Understand the complexities and nuances of the Bankruptcy Code to better advise clients and prepare for court.
By Diane Davis
Jan. 28 — Adoption Assistance payments a debtor receives under the Social Security Act aren't considered “disposable income” that must be included in a Chapter 13 debtor's payment plan to creditors, the U.S. Bankruptcy Appellate Panel of the Ninth Circuit held Jan. 19 (Adinolfi v. Meyer (In re Adinolfi), 2016 BL 14040, 9th Cir., No. EC-15-1091-JuFD, 1/19/16).
Reversing and remanding the bankruptcy court's judgment, Judge Robert J. Faris noted that no other court has previously decided whether the Social Security exclusion covers adoption payments.
Taking a broad reading of the Social Security exclusion, the BAP said that excluding payments from the debtor's disposable income was within the purpose of the Social Security Act.
This broad interpretation could mean that benefits received under most programs governed by the Social Security Act (SSA) aren't “disposable income” that must be part of a debtor's Chapter 13 plan, and are beyond the reach of Chapter 13 creditors. In Chapter 13 bankruptcy, individuals receiving regular income can obtain debt relief while retaining their property but must propose a plan that uses future income to repay a portion of their debts over a three to five year period.
The BAP noted that most, but not all courts have held that unemployment compensation is not excluded from disposable income in Chapter 13.
Judge Meredith A. Jury dissented, however, concluding that this was not the outcome Congress intended. According to Jury, the Adoption Assistance payments are paid to the debtor as required by state law, not by the SSA or the Social Security Administration.
Although the SSA may be a source of funds that make up part of the payment, the Adoption Assistance payments are received from the State of California and its corresponding state agency, not under the SSA.
Debtor Nancy Adinolfi receives $1,422 per month in Adoption Assistance payments under the Adoption Assistance and Child Welfare Act of 1980. That act established a program of federal payments to participating states to provide funds for financial assistance to families adopting special needs children from foster care. California receives funds from the federal government under Title IV-E of the Social Security Act.
Half of the funding came from the federal government, 37.5 percent from the state, and 12.5 percent from the county. The payments were made directly by the county social services agency, not by the federal government.
The debtor filed for Chapter 13 protection and disclosed the Adoption Assistance payments. She proposed a Chapter 13 plan that didn't include the payments in her disposable income. As a result, she proposed making a monthly payment of $935, which would pay 0 percent to unsecured, non-priority creditors.
Chapter 13 trustee Michael H. Meyer objected to confirmation of the plan, arguing that it was improper to exclude the Adoption Assistance payments from her income when calculating her plan payments.

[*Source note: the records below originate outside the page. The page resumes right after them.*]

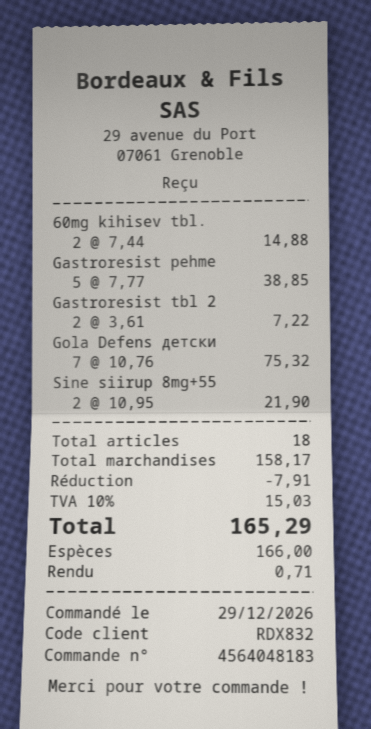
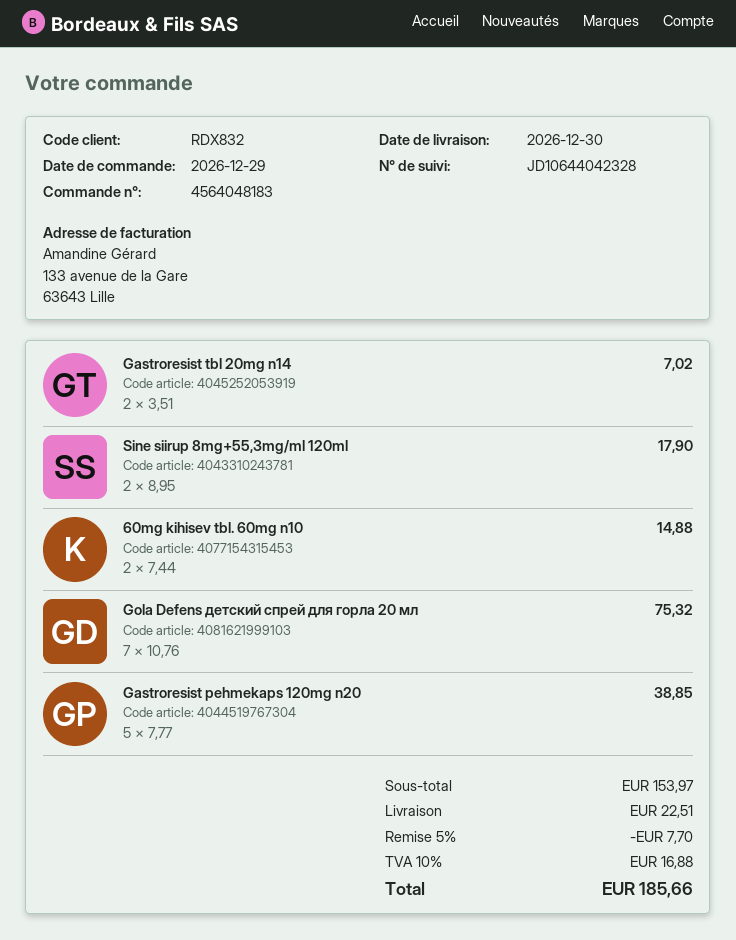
Gastroresist tbl 2: 2 x 3.61 = 7.22 -> 2 x 3.51 = 7.02
Sine siirup 8mg+55: 2 x 10.95 = 21.90 -> 2 x 8.95 = 17.90
subtotal: 158.17 -> 153.97
discount: 7.91 -> 7.70
shipping: none -> 22.51
tax: 10% = 15.03 -> 10% = 16.88
total: 165.29 -> 185.66

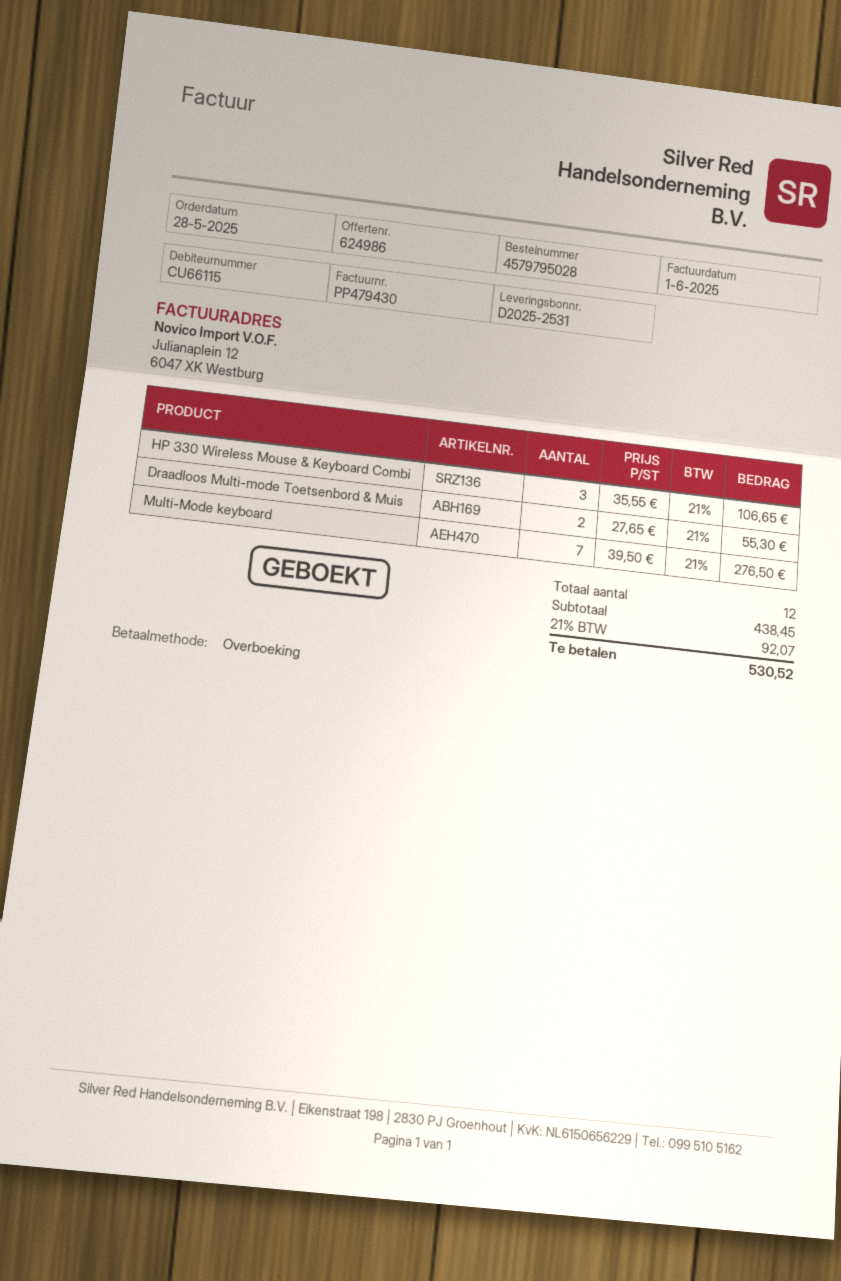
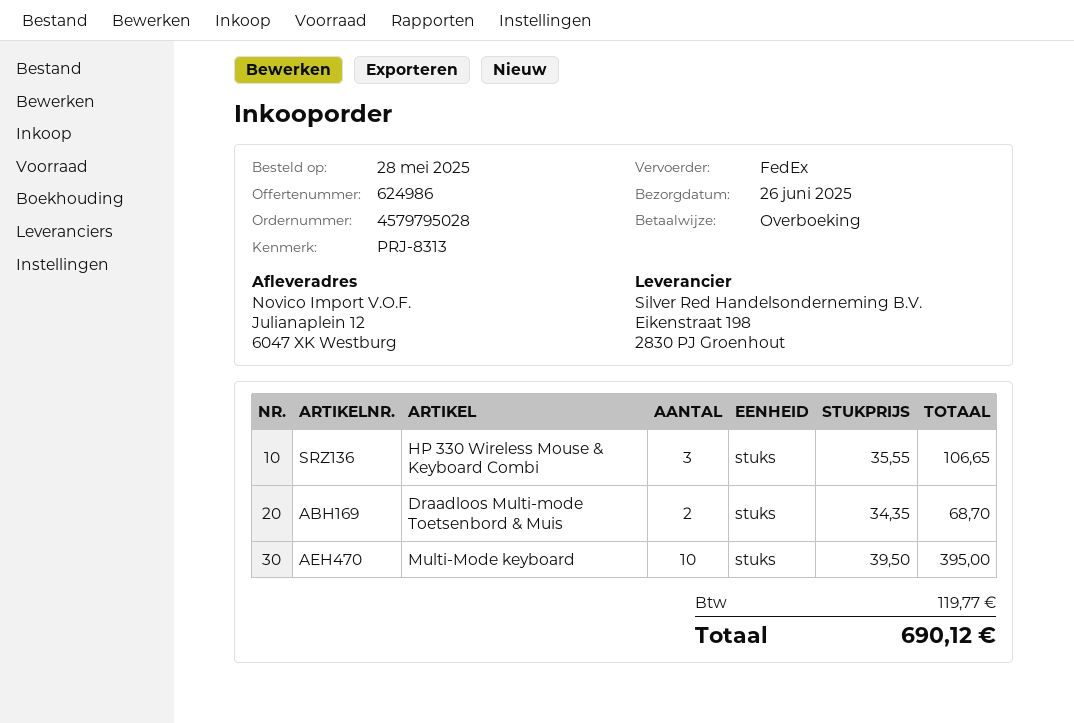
Draadloos Multi-mode Toetsenbord & Muis: 2 x 27.65 = 55.30 -> 2 x 34.35 = 68.70
Multi-Mode keyboard: 7 x 39.50 = 276.50 -> 10 x 39.50 = 395.00
tax: 92.07 -> 119.77
total: 530.52 -> 690.12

The bankruptcy court ruled in favor of the trustee, and the debtor appealed to the BAP.
Bankruptcy Code Section 1325(b)(1) provides that the court can't confirm a plan over the objection of the trustee or an unsecured creditor unless the plan provides for full payment of all unsecured claims or “the plan provides that all of the debtor's projected disposable income … will be applied to make payments to unsecured creditors under the plan.” Under Section 1325(b)(2), the term “disposable income” means “current monthly income received by the debtor” subject to an exclusion, less certain expenses. Section 101(10A) (B) defines “current monthly income” and excludes benefits received under the Social Security Act.
The exclusion from current monthly income is called the “SSA exclusion.”
On appeal, the trustee argued that a narrow interpretation of the SSA exclusion is more consistent with the purposes of the Bankruptcy Abuse Prevention and Consumer Protection Act of 2005 (BAPCPA). According to the trustee, the purpose of BAPCPA was to separate “can-pay” debtors from “can't-pay” debtors and to require “can-pay” debtors to pay as much as they can afford.
The BAP didn't agree with the trustee. Congress decided that “benefits received under the Social Security Act” shouldn't count when identifying “can-pay” debts and deciding how much more they should pay, the BAP said. This is reasonable, the BAP said, because “SSA programs are intended to benefit people who are needy in some respect: they are aged, sick, physically or mentally disabled, suffering from family separation or abuse, or the like.”
Using a natural reading of the SSA exclusion, the BAP found that excluding the Adoption Assistance payments from current monthly income is consistent with the purpose of the SSA.
Chief Judge Randall L. Dunn joined the majority's opinion.
David R. Jenkins represented appellant/debtor Nancy Adinolfi; Deanna K. Hazelton represented appellee/ Chapter 13 trustee Michael H. Meyer.